A condição técnica de pelo menos o sul e sudeste atualmente já possuem condição para esse alcance, é uma simples questão de escolha.

Abraço.
JEAN MARCELO MAUL

BALNEÁRIO CAMBORIÚ - SANTA CATARINA - CONSULTORIA/EXTENSÃO RURAL

EM 23/06/2015

Tenho produtores que possuem números bem interessantes, como CCS abaixo de 10 mil e CBT/UFC abaixo de 7 mil/ml de leite....
DANIEL SIQUEIRA VIEIRA

BOTELHOS - MINAS GERAIS - CONSULTORIA/EXTENSÃO RURAL

EM 23/06/2015

Só ressaltando que a IN62, que está em vigor, estabelece UFC de 300mil/ml.

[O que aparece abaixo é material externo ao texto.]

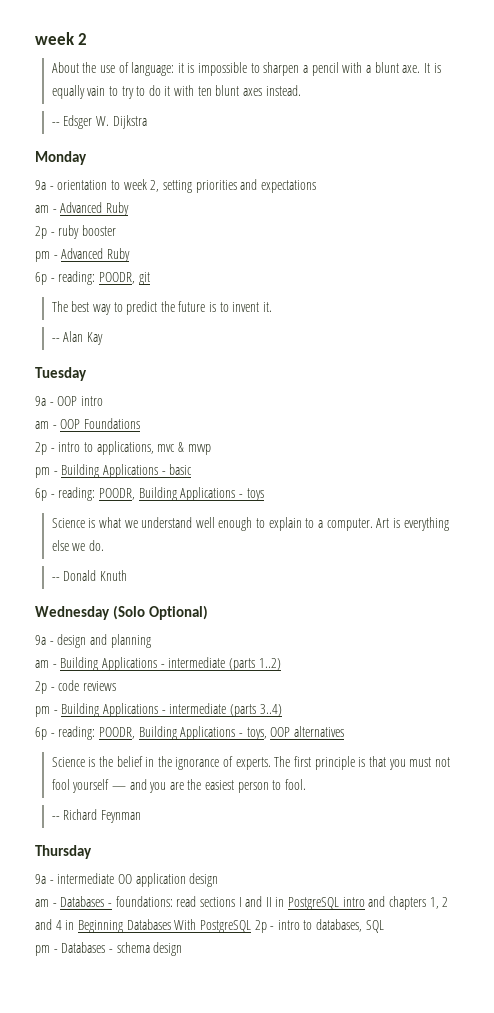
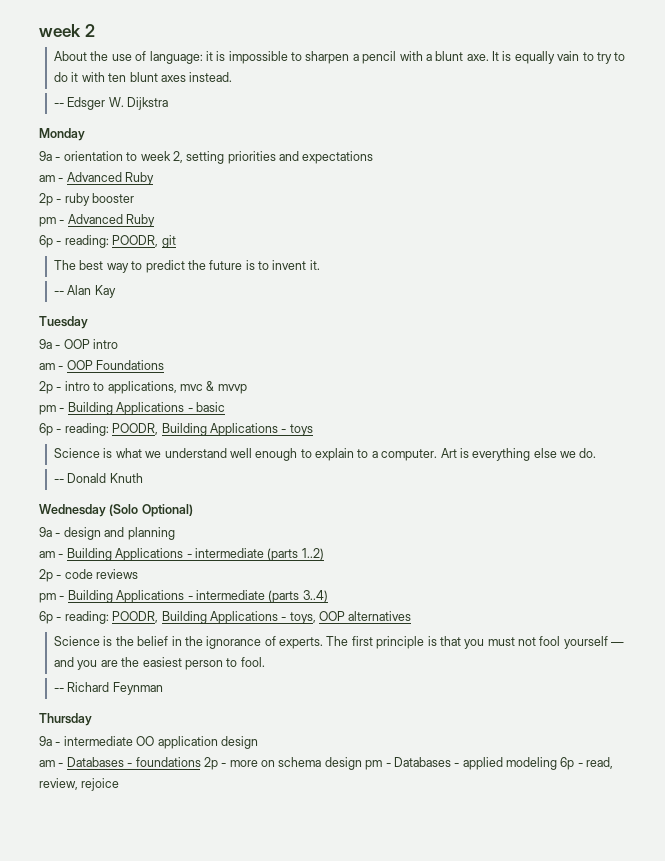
[115,896,449,910] [35,919,384,933] [35,942,183,956] foundations: read sections I and II in PostgreSQL intro and chapters 1, 2 and 4 in Beginning Databases With PostgreSQL 2p - intro to databases, SQL // pm - Databases - schema design -> [135,757,614,770] [39,778,120,791] foundations 2p - more on schema design pm - Databases - applied modeling 6p - read, review, rejoice

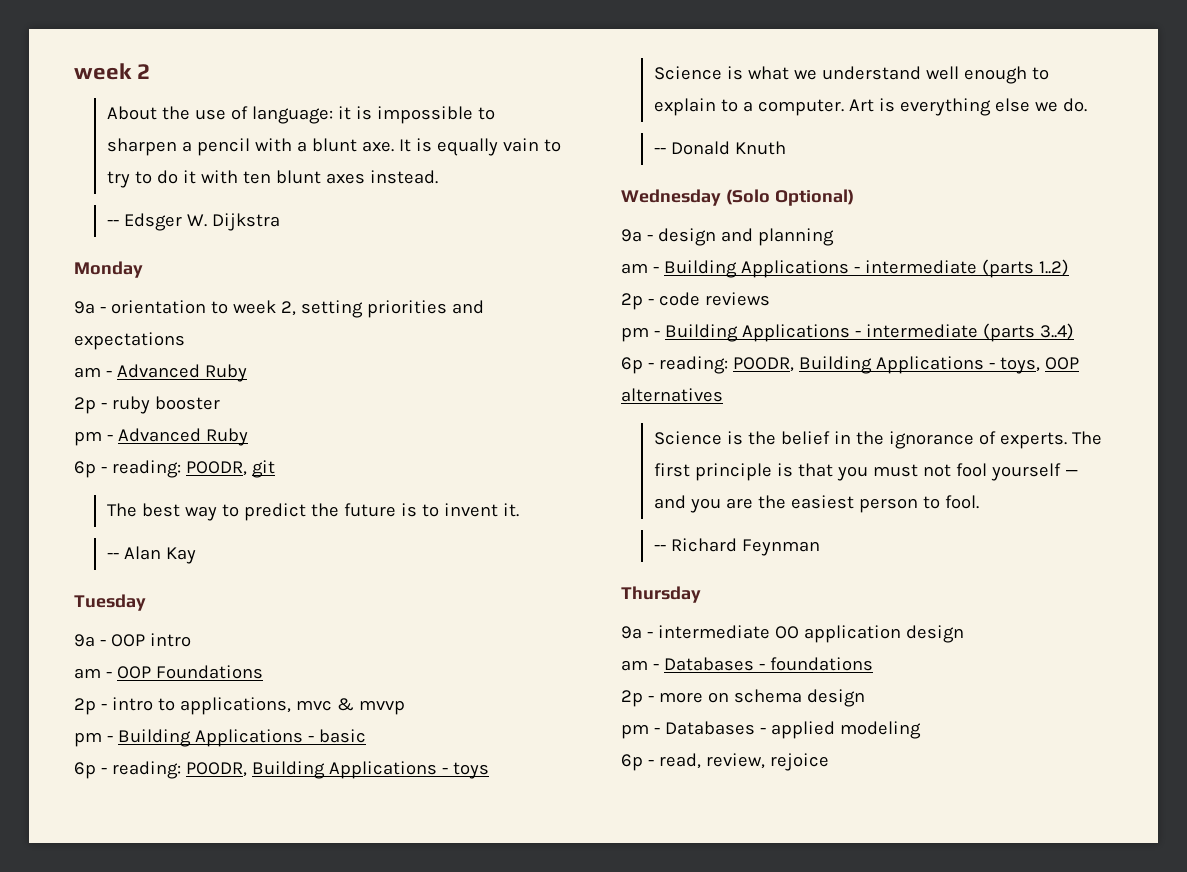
(201, 762) none -> (873, 664) //
(362, 763) none -> (865, 698) //
(557, 763) none -> (921, 730) //

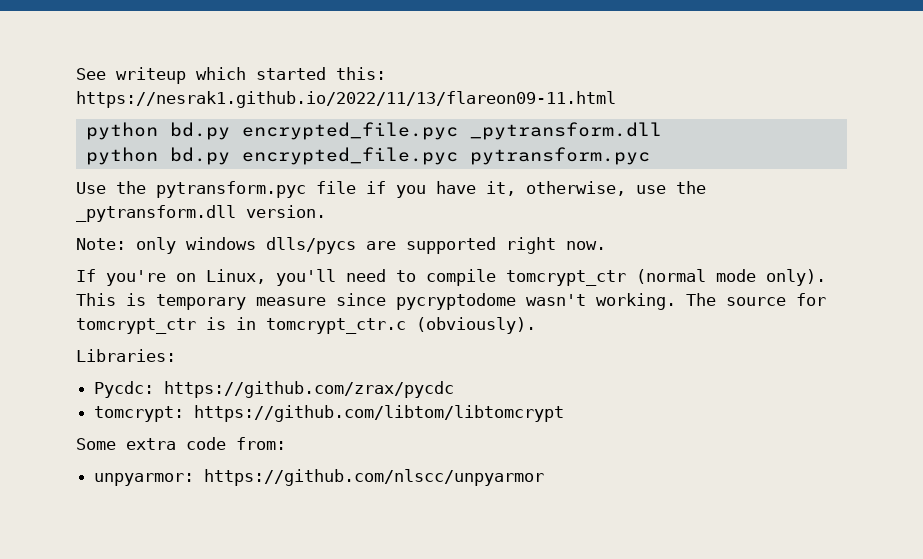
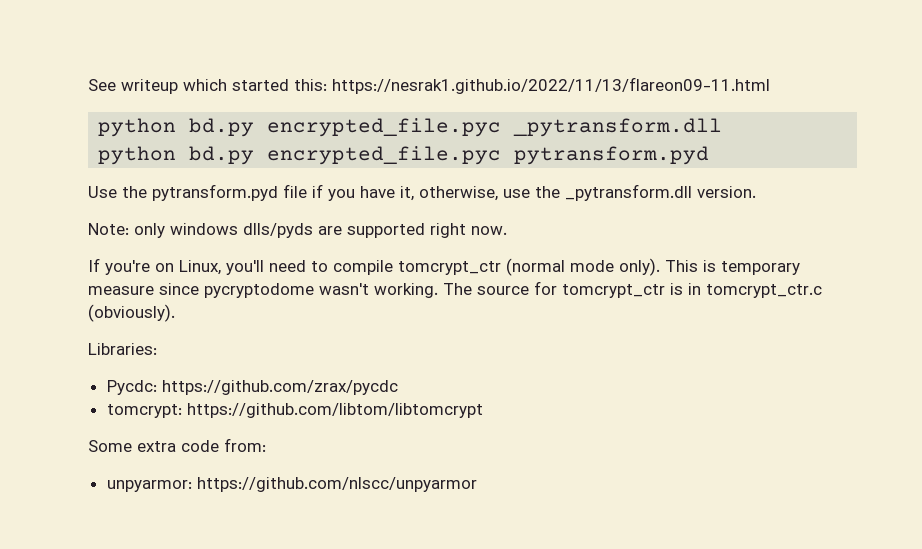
[469,147,650,165] pytransform.pyc -> [514,146,710,165] pytransform.pyd
[156,181,306,198] pytransform.pyc -> [152,184,278,201] pytransform.pyd
[266,237,356,254] dlls/pycs -> [243,223,313,238] dlls/pyds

Em relação a IN62, infelizmente ela não é uma lei, apenas uma instrução normativa.
SERGIO CHAVEZ

INDÚSTRIA DE LATICÍNIOS

EM 23/06/2015

Si pensamos que la leche es un ALIMENTO, y que como alimento debe ser INOCUO, para los humanos que la consumimos, debemos pensar en obtener un producto en las mejores condiciones de higiene, para que el recuento de bacterias sea lo mas bajo posible, es decir no tenemos que esperar un techo, por legislación, debemos tratar de bajar de 10.000 UFC/ml, y exigir por esa leche, una diferencia en el precio. Las bacterias dañan los diferentes componentes de la leche, aun despues de muerta por la pasterizacion, las enzimas segregadas por las mismas, y en presencia de temperaturas adecuadas (6ºC aprox) deterioran las proteinas, las grasa, dando un alimento de menor calidad, que puede llegar a tener hasta olores extraños.
JOSÉ SOARES DE MELO

PIUÍ - MINAS GERAIS - PRODUÇÃO DE LEITE

EM 23/06/2015

Muito interessante. Uma pergunta que me intriga: Se as bacterias do leite se duplicam a cada 20 minutos em temperaturas ideáis, porque o leite não coagula quando esta no interior da glândula mamária, mesmo por um longo tempo?